= Instructions for the task =
Write out every record exactly as it appears. Skip the pictures.

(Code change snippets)
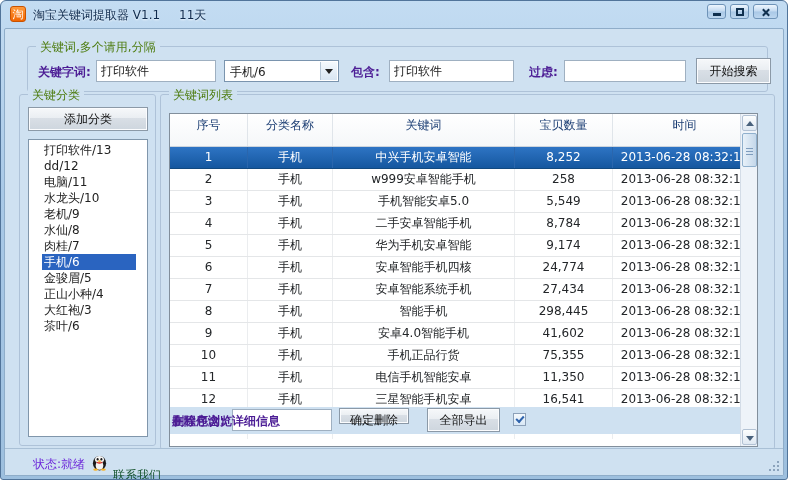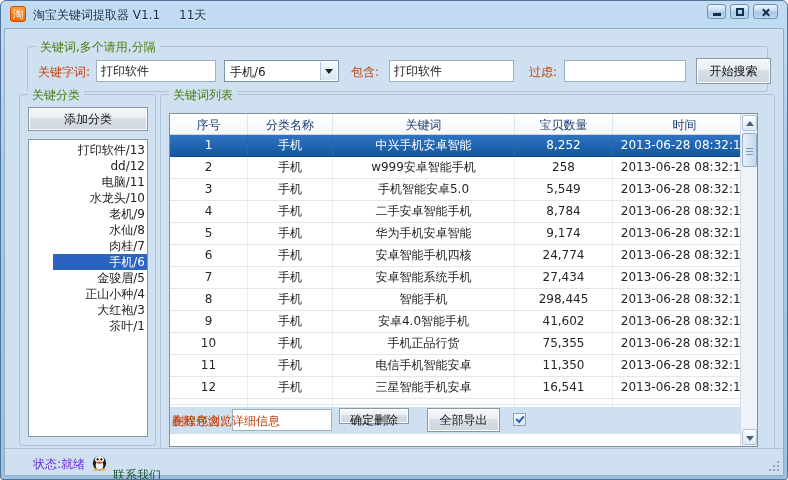--- a/index.html
+++ b/index.html
@@ -47,7 +47,7 @@
   .gb-search{left:22px;top:17px;width:741px;height:46px;}
   .gb-cat{left:14px;top:65px;width:137px;height:352px;}
   .gb-kw{left:155px;top:65px;width:615px;height:356px;}
-  .lbl{position:absolute;color:#c2410c;white-space:nowrap;}
+  .lbl{position:absolute;color:#4c1d95;white-space:nowrap;font-weight:bold;}
   .tbox{
     position:absolute;height:22px;border:1px solid #9fb0c1;background:#fff;
     font-family:inherit;font-size:12px;padding:0 4px;color:#222;outline:none;

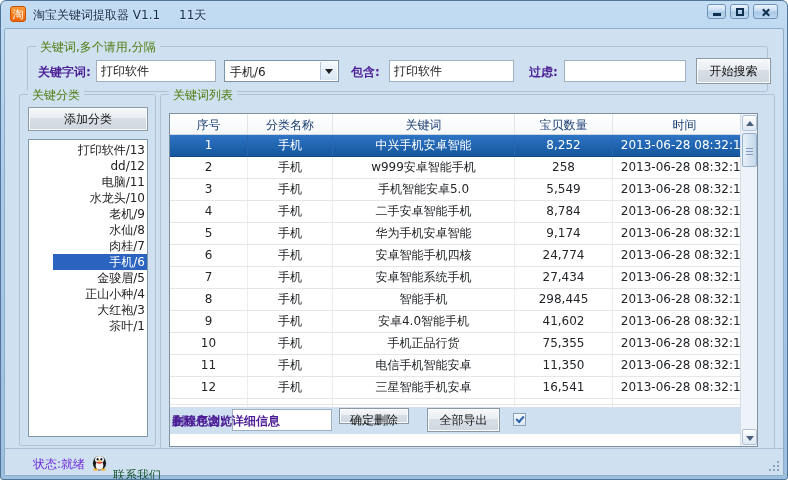--- a/index.html
+++ b/index.html
@@ -89,7 +89,7 @@
     position:absolute;left:8px;top:18px;width:589px;height:334px;
     border:1px solid #828f9c;background:#fff;overflow:hidden;
   }
-  .thead{display:flex;height:21px;background:linear-gradient(#ffffff,#f5f7f9);
+  .thead{display:flex;height:33px;background:linear-gradient(#ffffff,#f5f7f9);
     border-bottom:1px solid #ccd4dd;color:#1b3d73;justify-content:flex-end;}
   .thead .cell{line-height:22px;border-right:1px solid #e0e5ea;}
   .cell{text-align:center;overflow:hidden;white-space:nowrap;}

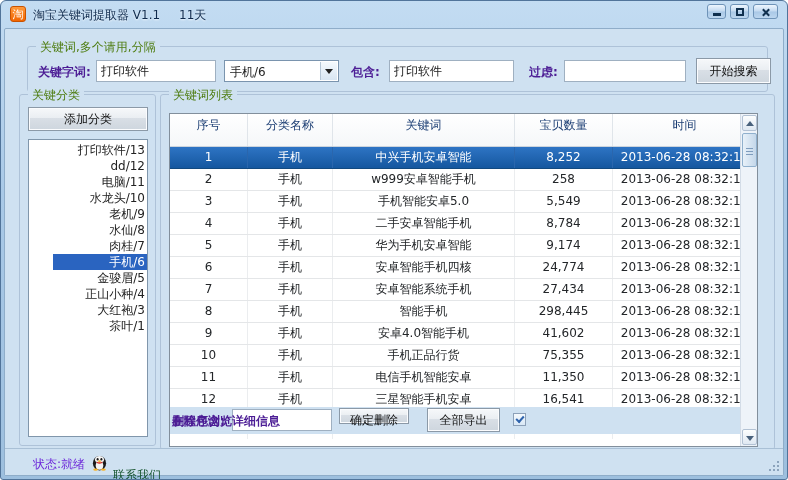--- a/index.html
+++ b/index.html
@@ -81,7 +81,7 @@
     position:absolute;left:8px;top:44px;width:120px;bottom:8px;
     border:1px solid #8096ab;background:#fff;overflow:hidden;padding-top:2px;
   }
-  .cat-item{height:16px;line-height:16px;padding-left:13px;white-space:nowrap;cursor:default;text-align:right;}
+  .cat-item{height:16px;line-height:16px;padding-left:13px;white-space:nowrap;cursor:default;}
   .cat-item span{display:inline-block;padding:0 2px;}
   .cat-item span.sel{background:#2a64c0;color:#fff;min-width:94px;}
   

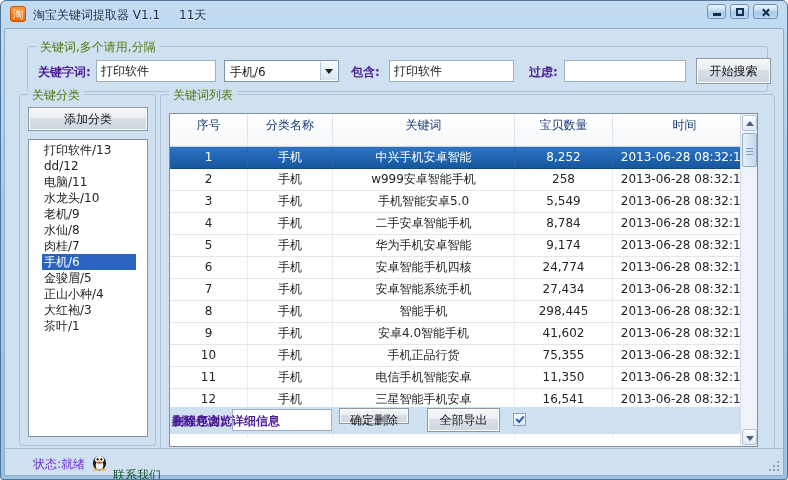--- a/index.html
+++ b/index.html
@@ -206,7 +206,7 @@
           <div class="cat-item"><span>金骏眉/5</span></div>
           <div class="cat-item"><span>正山小种/4</span></div>
           <div class="cat-item"><span>大红袍/3</span></div>
-          <div class="cat-item"><span>茶叶/1</span></div>
+          <div class="cat-item"><span>茶叶/6</span></div>
         </div>
     </div>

= Answer to this task =
--- a/index.html
+++ b/index.html
@@ -47,7 +47,7 @@
   .gb-search{left:22px;top:17px;width:741px;height:46px;}
   .gb-cat{left:14px;top:65px;width:137px;height:352px;}
   .gb-kw{left:155px;top:65px;width:615px;height:356px;}
-  .lbl{position:absolute;color:#c2410c;white-space:nowrap;}
+  .lbl{position:absolute;color:#4c1d95;white-space:nowrap;font-weight:bold;}
   .tbox{
     position:absolute;height:22px;border:1px solid #9fb0c1;background:#fff;
     font-family:inherit;font-size:12px;padding:0 4px;color:#222;outline:none;

--- a/index.html
+++ b/index.html
@@ -89,7 +89,7 @@
     position:absolute;left:8px;top:18px;width:589px;height:334px;
     border:1px solid #828f9c;background:#fff;overflow:hidden;
   }
-  .thead{display:flex;height:21px;background:linear-gradient(#ffffff,#f5f7f9);
+  .thead{display:flex;height:33px;background:linear-gradient(#ffffff,#f5f7f9);
     border-bottom:1px solid #ccd4dd;color:#1b3d73;justify-content:flex-end;}
   .thead .cell{line-height:22px;border-right:1px solid #e0e5ea;}
   .cell{text-align:center;overflow:hidden;white-space:nowrap;}

--- a/index.html
+++ b/index.html
@@ -81,7 +81,7 @@
     position:absolute;left:8px;top:44px;width:120px;bottom:8px;
     border:1px solid #8096ab;background:#fff;overflow:hidden;padding-top:2px;
   }
-  .cat-item{height:16px;line-height:16px;padding-left:13px;white-space:nowrap;cursor:default;text-align:right;}
+  .cat-item{height:16px;line-height:16px;padding-left:13px;white-space:nowrap;cursor:default;}
   .cat-item span{display:inline-block;padding:0 2px;}
   .cat-item span.sel{background:#2a64c0;color:#fff;min-width:94px;}
   

--- a/index.html
+++ b/index.html
@@ -206,7 +206,7 @@
           <div class="cat-item"><span>金骏眉/5</span></div>
           <div class="cat-item"><span>正山小种/4</span></div>
           <div class="cat-item"><span>大红袍/3</span></div>
-          <div class="cat-item"><span>茶叶/1</span></div>
+          <div class="cat-item"><span>茶叶/6</span></div>
         </div>
     </div>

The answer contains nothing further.